The goal of this project is to determine a great location for a restaurant in Medellín based in the current density of restaurants in certain zones of the city and a socioeconomic indicator of each zone.

Install the googlemaps package to get the coordinates of each one of Medellin's neighborhoods

In [27]:
pip install -U googlemaps

Collecting googlemaps
  Downloading https://files.pythonhosted.org/packages/5a/3d/13b4230f3c1b8a586cdc8d8179f3c6af771c11247f8de9c166d1ab37f51d/googlemaps-3.0.2.tar.gz
Building wheels for collected packages: googlemaps
  Building wheel for googlemaps (setup.py): started
  Building wheel for googlemaps (setup.py): finished with status 'done'
  Stored in directory: C:\Users\hamar\AppData\Local\pip\Cache\wheels\3c\3f\25\ce6d7722dba07e5d4a12d27ab38f3d7add65ef43171b02c819
Successfully built googlemaps
Installing collected packages: googlemaps
Successfully installed googlemaps-3.0.2
Note: you may need to restart the kernel to use updated packages.


Import the packages needed and the first file with relevant data for the project.

The CSV imported here contains information about the Neighborhood name and a corresponding socioeconomic. In colombia there is a socioeconomis indicator called "Estrato" (Stratum) which is associated with people's wealth. This indicator goes from 1 to 6, 1 meaning poverty (Low) and 6 meaning wealth (High).

The table importes has the name of each neighborhood, the number of homes in that neighborhoods associated with each one of the "Estratos" and the total of homes. The neighborhood id, which is used as index in this case contains first the number of the comuna to which the neighborhoods belongs followed by a consecutive id for each of the neighborhoods in the comuna.

The data in this table was available in the url: https://www.medellin.gov.co/irj/go/km/docs/pccdesign/SubportaldelCiudadano_2/PlandeDesarrollo_0_17/Publicaciones/Shared%20Content/sisben/03_ViviendasComunaBarrioVeredaEstrato_Certificada_17122015.pdf. That is the webpage of Medellin's government.

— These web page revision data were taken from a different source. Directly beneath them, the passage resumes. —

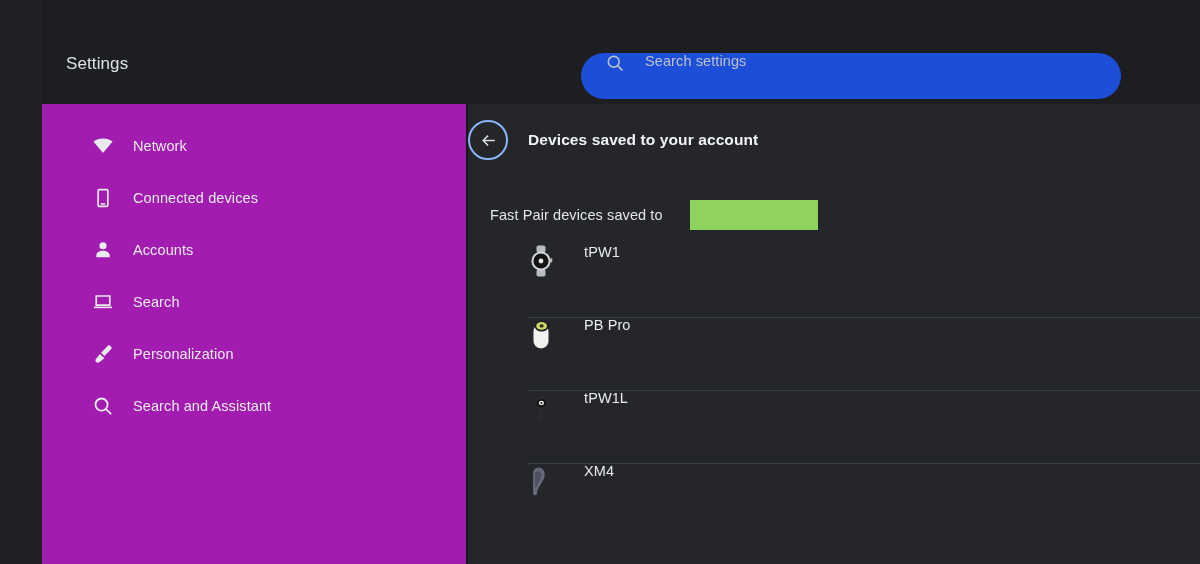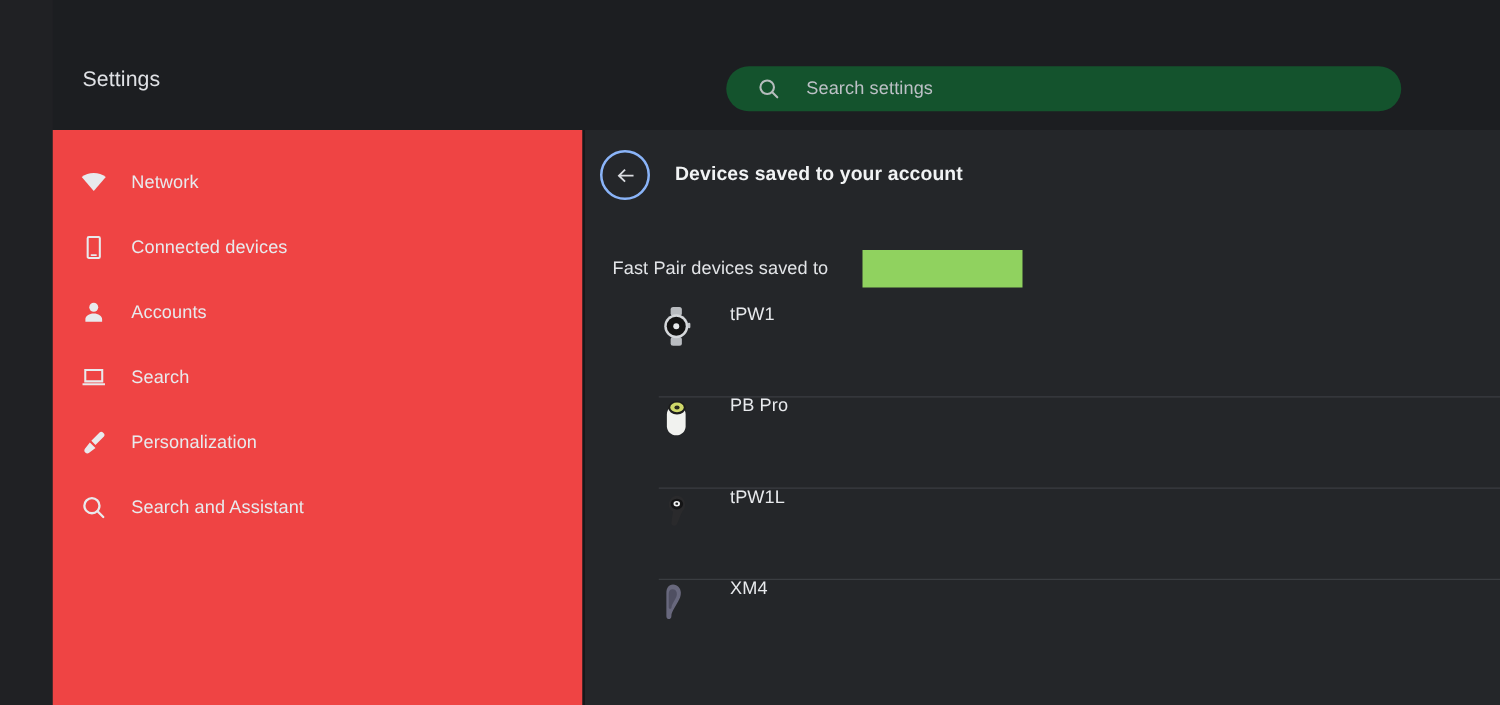--- a/index.html
+++ b/index.html
@@ -44,25 +44,25 @@
     font-size: 17px;
     font-weight: 400;
     color: #dfe1e5;
     letter-spacing: .1px;
   }
   .searchbar {
     position: absolute;
     left: 539px;
     top: 53px;
     width: 540px;
-    height: 36px;
+    height: 46px;
     border-radius: 23px;
-    background: #14532d;
-    display: flex;
-    align-items: center;
+    background: #1d4ed8;
+    display: flex;
+    align-items: flex-start;
     cursor: text;
   }
   .searchbar .search-icon {
     width: 20px;
     height: 20px;
     margin-left: 24px;
     margin-right: 20px;
     flex: none;
     display: block;
     opacity: .92;
@@ -73,24 +73,25 @@
     letter-spacing: .1px;
   }
 
   
   .sidebar {
     position: absolute;
     left: 0;
     top: 104px;
     width: 424px;
     height: 460px;
-    background: #ef4444;
+    background: #a21caf;
     padding-top: 14px;
     box-sizing: border-box;
     overflow: hidden;
+    padding-left: 28px;
   }
   .sidebar-divider {
     position: absolute;
     left: 424px;
     top: 104px;
     width: 2px;
     height: 460px;
     background: #16181a;
   }
   .nav-item {
@@ -139,21 +140,20 @@
     background: #242629;
     overflow: hidden;
   }
   .content-header {
     position: absolute;
     left: 0;
     top: 0;
     height: 72px;
     display: flex;
     align-items: center;
-    padding-left: 12px;
   }
   .back-button {
     width: 40px;
     height: 40px;
     border-radius: 50%;
     border: 2px solid #8ab4f8;
     box-sizing: border-box;
     display: flex;
     align-items: center;
     justify-content: center;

The data is available in a pdf file. An online tool was used to convert the file to excel and then manually clean it and save it in CSV format in order to import it to the notebook.

In [181]:
import googlemaps
import pandas as pd

df = pd.read_csv('Data/neighborhoods_stratification.csv', encoding='Latin-1', sep=';', header=0, index_col=0)
neigh = df.neighborhood_name
stratification = df
stratification.head()

Unnamed: 0_level_0,neighborhood_name,se_1,se_2,se_3,se_4,se_5,se_6,Total
neighborhood_id,Unnamed: 1_level_1,Unnamed: 2_level_1,Unnamed: 3_level_1,Unnamed: 4_level_1,Unnamed: 5_level_1,Unnamed: 6_level_1,Unnamed: 7_level_1,Unnamed: 8_level_1
101,Santo Domingo Savio 1,1763,4667,4,0,0,0,6434
102,Santo Domingo Savio 2,1905,389,1,1,0,0,2296
103,Popular,1183,5427,6,0,0,0,6616
104,Granizal,421,2721,4,0,0,0,3146
105,Moscu 2,618,3318,3,1,0,0,3940


Specify googlemaps API KEY and some adiiontal dataframe columns and lists needed to get neighborhoods coordinates.

In [182]:
gmaps_key = googlemaps.Client(key = 'KEY')
df['lat'] = None
df['lng'] = None
neigh_list = []
lat_list = []
lng_list = []

Using the name of each neighborhood concatenated with the name of the city, department, and country get the latitude and longitude of each neighborhood and create a new DataFrame with neighborhood's name, latitude and longitude.

In [183]:
for neighborhood in neigh:
    location = neighborhood + ', Medellin, Antioquia, Colombia'
    geocode_result = gmaps_key.geocode(location)
    try:
        lat = geocode_result[0]['geometry']['location']['lat']
        lng = geocode_result[0]['geometry']['location']['lng']
    except:
        lat = 'NaN'
        lng = 'NaN'   
    
    neigh_list.append(neighborhood)
    lat_list.append(lat)
    lng_list.append(lng)

In [184]:
coordinates = pd.DataFrame(
    {'neighborhood': neigh_list,
     'latitude': lat_list,
     'longitude': lng_list
    })

coordinates


Unnamed: 0,neighborhood,latitude,longitude
0,Santo Domingo Savio 1,6.293187,-75.541724
1,Santo Domingo Savio 2,6.299993,-75.541499
2,Popular,6.303366,-75.546594
3,Granizal,6.292365,-75.545866
4,Moscu 2,6.288531,-75.547321
5,Villa Guadalupe,6.284778,-75.551688
6,San Pablo,6.284615,-75.545866
7,El Compromiso,6.284574,-75.544410
8,Aldea Pablo VI,6.287409,-75.541863
9,La Esperanza 2,6.291263,-75.541238


In [186]:
coordinates.loc[coordinates['neighborhood'] == ' Villa Hermosa', 'latitude'] = 6.255480
coordinates.loc[coordinates['neighborhood'] == ' Villa Hermosa', 'longitude'] = -75.552885
coordinates.loc[coordinates['neighborhood'] == ' Villa Hermosa']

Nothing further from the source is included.